SBC has largely two usecases as explained in Appendix. For 2, the advantage of SBC is clear as it is one of the few tools for evaluating the critical but frequently unexamined choice of computational method. This list shows its wide application. However, this writing focuses on 1. We investigate its usefulness in decision making context by suggesting the case where posterior, which are marginalized out for predictive, holds importance in decisions. My approach is to view decision as another model parameter.

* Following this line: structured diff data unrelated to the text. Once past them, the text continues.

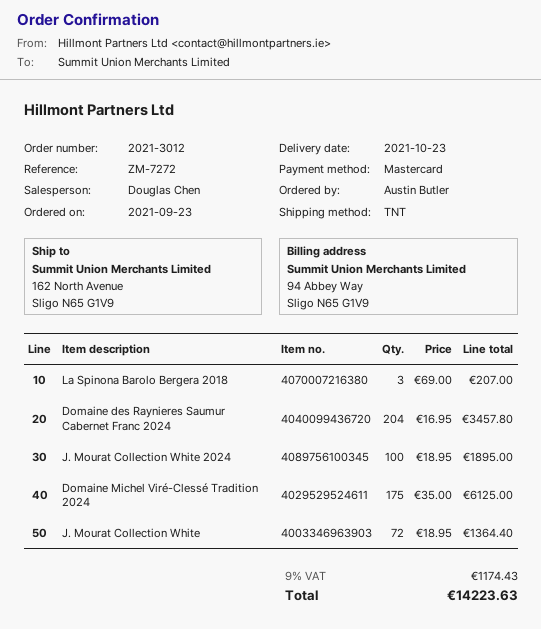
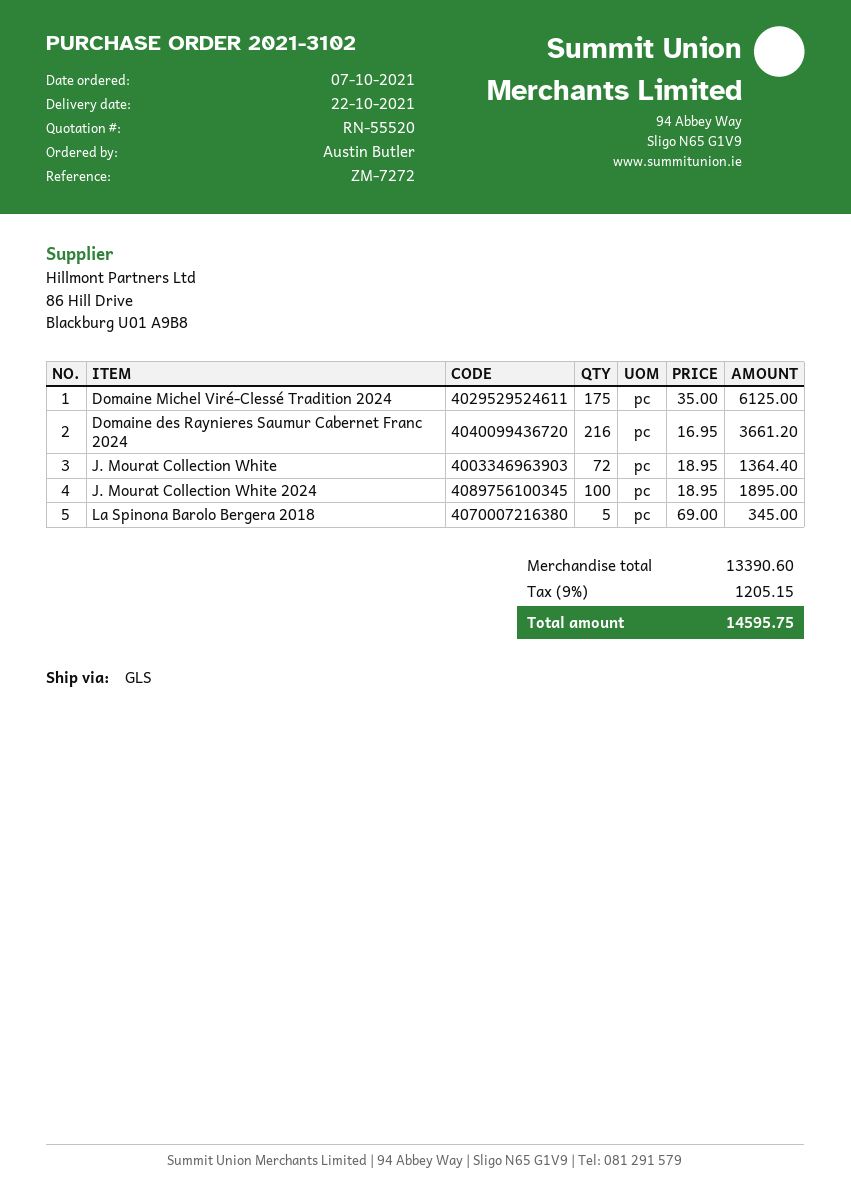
order number: 2021-3012 -> 2021-3102
order date: 2021-09-23 -> 2021-10-07
delivery date: 2021-10-23 -> 2021-10-22
shipping method: TNT -> GLS
La Spinona Barolo Bergera 2018: 3 x 69.00 = 207.00 -> 5 x 69.00 = 345.00
Domaine des Raynieres Saumur Cabernet Franc 2024: 204 x 16.95 = 3457.80 -> 216 x 16.95 = 3661.20
tax: 9% = 1174.43 -> 9% = 1205.15
total: 14223.63 -> 14595.75

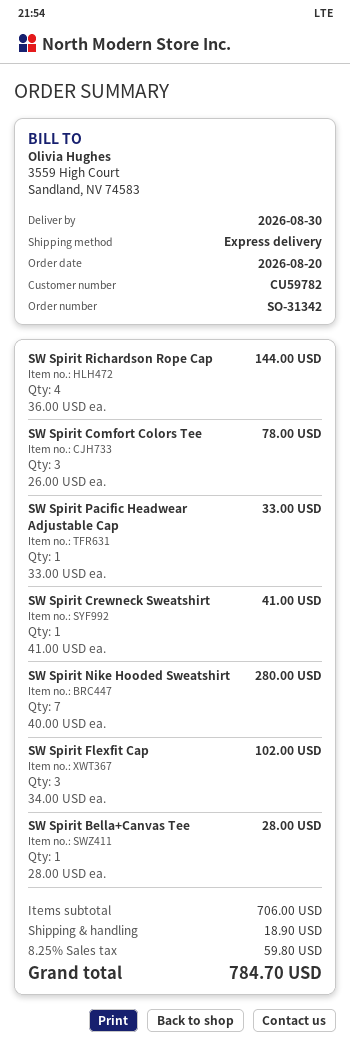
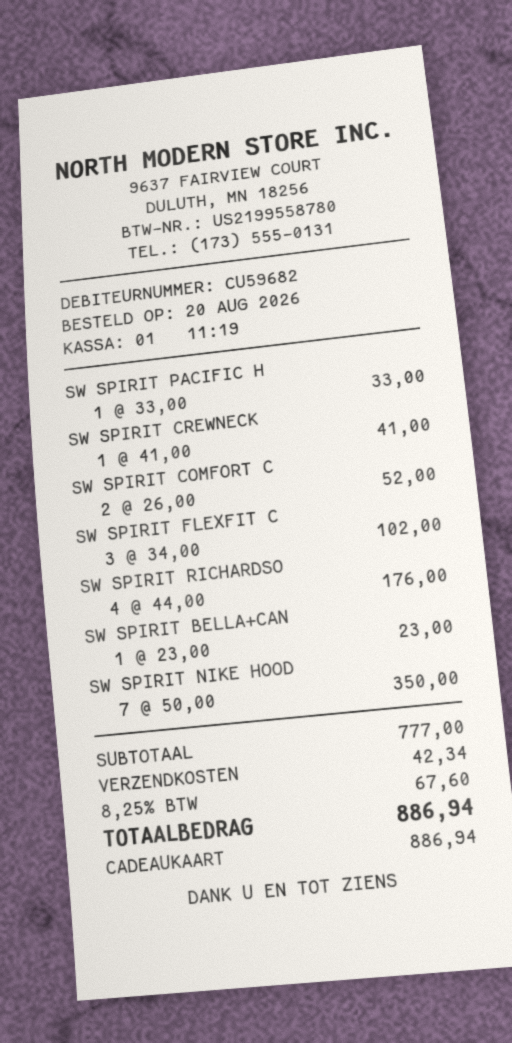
customer number: CU59782 -> CU59682
SW Spirit Richardson Rope Cap: 4 x 36.00 = 144.00 -> 4 x 44.00 = 176.00
SW Spirit Comfort Colors Tee: 3 x 26.00 = 78.00 -> 2 x 26.00 = 52.00
SW Spirit Nike Hooded Sweatshirt: 7 x 40.00 = 280.00 -> 7 x 50.00 = 350.00
SW Spirit Bella+Canvas Tee: 1 x 28.00 = 28.00 -> 1 x 23.00 = 23.00
subtotal: 706.00 -> 777.00
shipping: 18.90 -> 42.34
tax: 8.25% = 59.80 -> 8.25% = 67.60
total: 784.70 -> 886.94

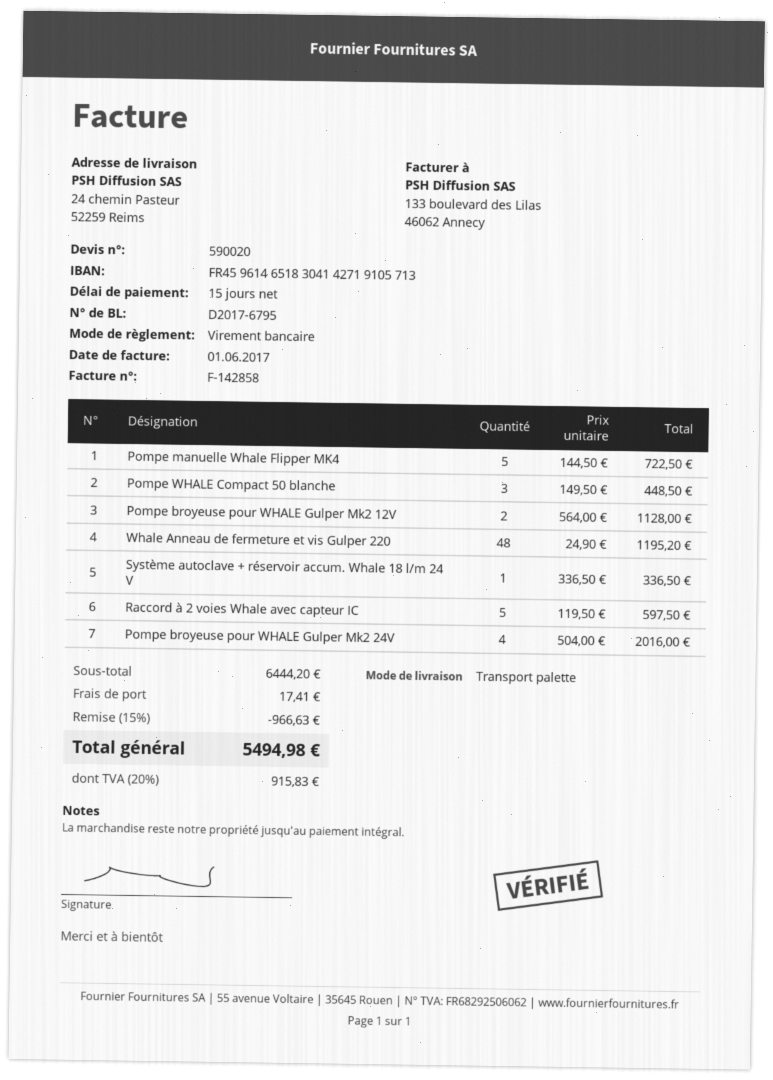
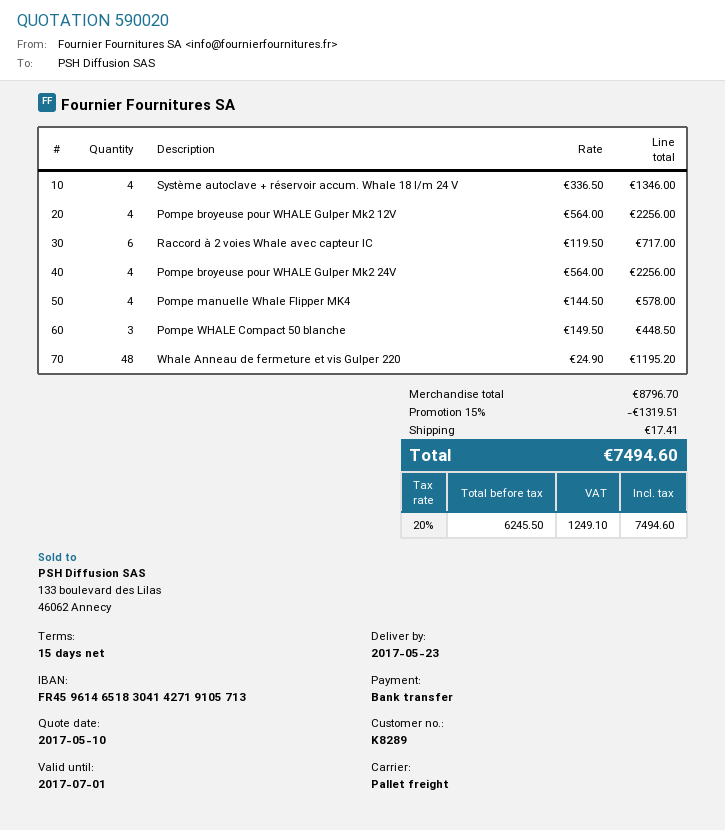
Pompe manuelle Whale Flipper MK4: 5 x 144.50 = 722.50 -> 4 x 144.50 = 578.00
Pompe broyeuse pour WHALE Gulper Mk2 12V: 2 x 564.00 = 1128.00 -> 4 x 564.00 = 2256.00
Système autoclave + réservoir accum. Whale 18 l/m 24 V: 1 x 336.50 = 336.50 -> 4 x 336.50 = 1346.00
Raccord à 2 voies Whale avec capteur IC: 5 x 119.50 = 597.50 -> 6 x 119.50 = 717.00
Pompe broyeuse pour WHALE Gulper Mk2 24V: 4 x 504.00 = 2016.00 -> 4 x 564.00 = 2256.00
subtotal: 6444.20 -> 8796.70
discount: 15% = 966.63 -> 15% = 1319.51
tax: 20% = 915.83 -> 20% = 1249.10
total: 5494.98 -> 7494.60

Here are specific questions to develop this approach:

  1. Example situations where self-inconsistent model that false positively give decent predictive results can be a problem?

  2. For cases where only good predictive inference is needed, what could go wrong if the model is self-inconsistent?

  3. Could the term $p(\theta_D|\tilde{\theta}_D, \tilde{y})$ be the basis for the need of SBC in decision making?

For 1 or 2, understanding the following two papers which has high focus on predictive beharviors of the model could be helpful. Projection Predictive Inference for Generalized Linear and Additive Multilevel Models A Decision-Theoretic Approach for Model Interpretability in Bayesian Framework

Note) a validation methodology comparison concentrates on parameter distribution in Yao, 2018. It explains VSBC diagnostics could complement PSIS diagnostic when VI posterior produce good point estimates even though the underlying distribution has stark difference with the true posterior.

Appendix. SBC use case

  1. Test prior and likelihood on the basis of computational consistency Any canonical Bayesian Model has the self recovering property, in which averaging over posterior distributions fitted with samples from the prior predictive distribution will always be equal to the prior distribution. SBC uses the above principle and evaluates the combination of the prior and likelihood model under a fixed computation algorithm. Users should choose one computation algorithm in advance, such as full HMC, ADVI, Laplace approximation.

  2. Test approximation algorithms Approximation based Bayesian computation is very promising but one limitation is that it can be hard to diagnose its reliability. For example, full HMC benchmark is needed to measure its error. SBC which evaluates how well an algorithm samples from the posterior distribution, given a model and a prior could be an alternative tool for measuring reliability. $\pi(\theta) \simeq \int \mathrm{d} \tilde{y} \mathrm{~d} \tilde{\theta} \pi_{\text {approx }}(\theta \mid \tilde{y}) \pi(\tilde{y} \mid \tilde{\theta}) \pi(\tilde{\theta})$ Inconsistency is observed when approximate joint or conditional distribution of computation algorithm is not close enough to that of original model ie. $\pi(\theta |y)$ and $\pi_{approx}(\theta ,y)$ are largely different. However, the identity holds true for any $\pi(\tilde{y} \mid \tilde{\theta}) \pi(\tilde{\theta})$.